Mitsubishi UFJ Financial Group, Japan's biggest bank, warned on Friday that it now expects to have slid to an annual net loss of $2.7 billion, hit by losses on its stock holdings.

Japan's banks, like their overseas peers, are fighting to shore up their capital as financial markets shrink amid the global economic crisis, eroding their wealth and ability to invest.

Mitsubishi UFJ said it is likely to book a 260 billion yen loss for the year ended in March, compared with its most recent estimate of a 50 billion yen profit. Losses on its stock holdings were likely to total 520 billion yen.

It also cut its six-month dividend nearly 30 percent to 5 yen.

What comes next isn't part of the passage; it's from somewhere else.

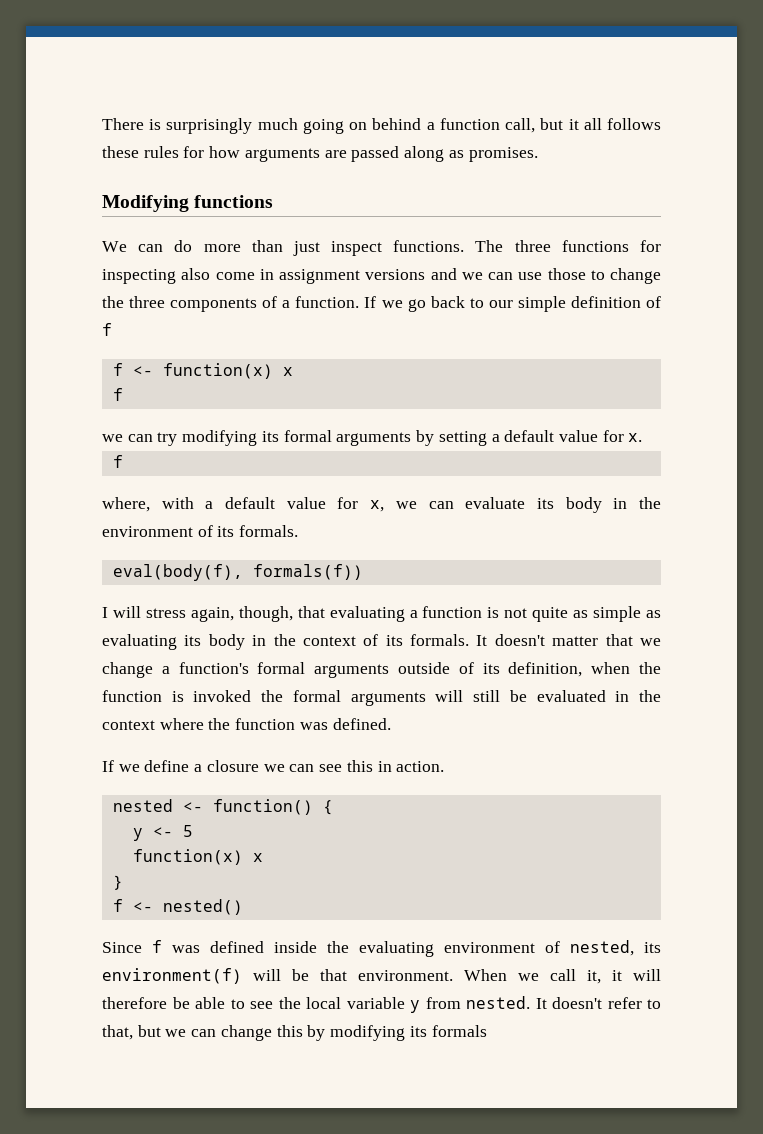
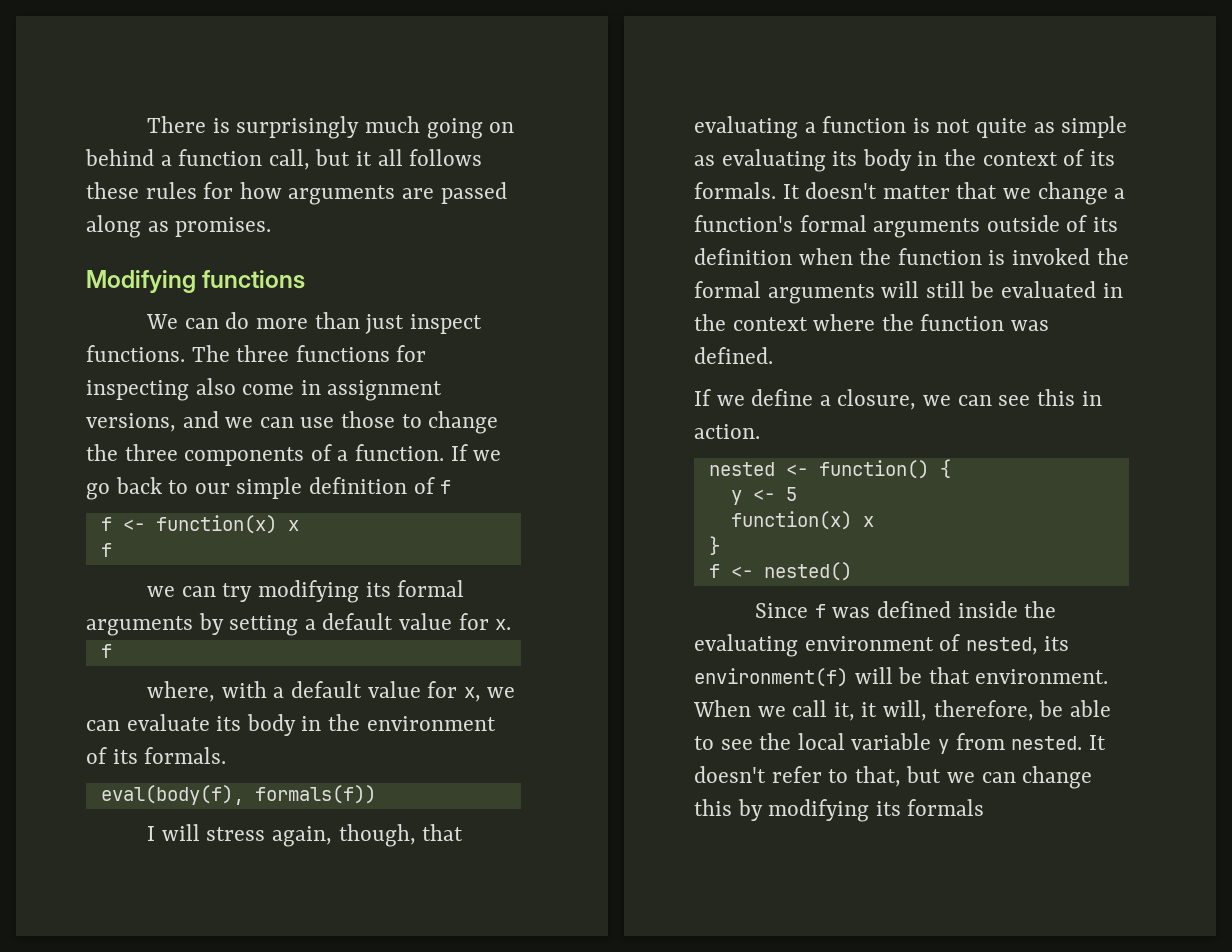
[365,269,426,280] versions -> [86,413,176,432] versions,
[508,662,583,677] definition, -> [694,248,792,265] definition
[206,760,259,772] closure -> [837,389,917,410] closure,
[633,969,661,981] [102,997,167,1009] will therefore -> [883,700,1034,721] will, therefore,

The annual net loss would be Mitsubishi UFJ's first since the bank was created in a merger in late 2005.

Smaller rivals Mizuho Financial Group and Sumitomo Mitsui Financial Group have already warned of annual net losses that together total 970 billion yen, also hurt by stock losses.

Unlike their Western rivals, Japanese banks take stakes in their corporate clients as a way to seal business ties. Together they held 25.6 trillion yen worth of shares at the end of March 2008, industry data showed.

The benchmark Nikkei share average fell 35 percent during the year to the end of March, implying a 9 trillion yen loss for the nation's banking industry.

Japan may consider tougher limits on the amount of shares banks can hold, the head of the country's financial regulator told Reuters this week.

Shares of Mitsubishi UFJ Financial finished 0.4 percent lower at 533 yen prior to the announcement.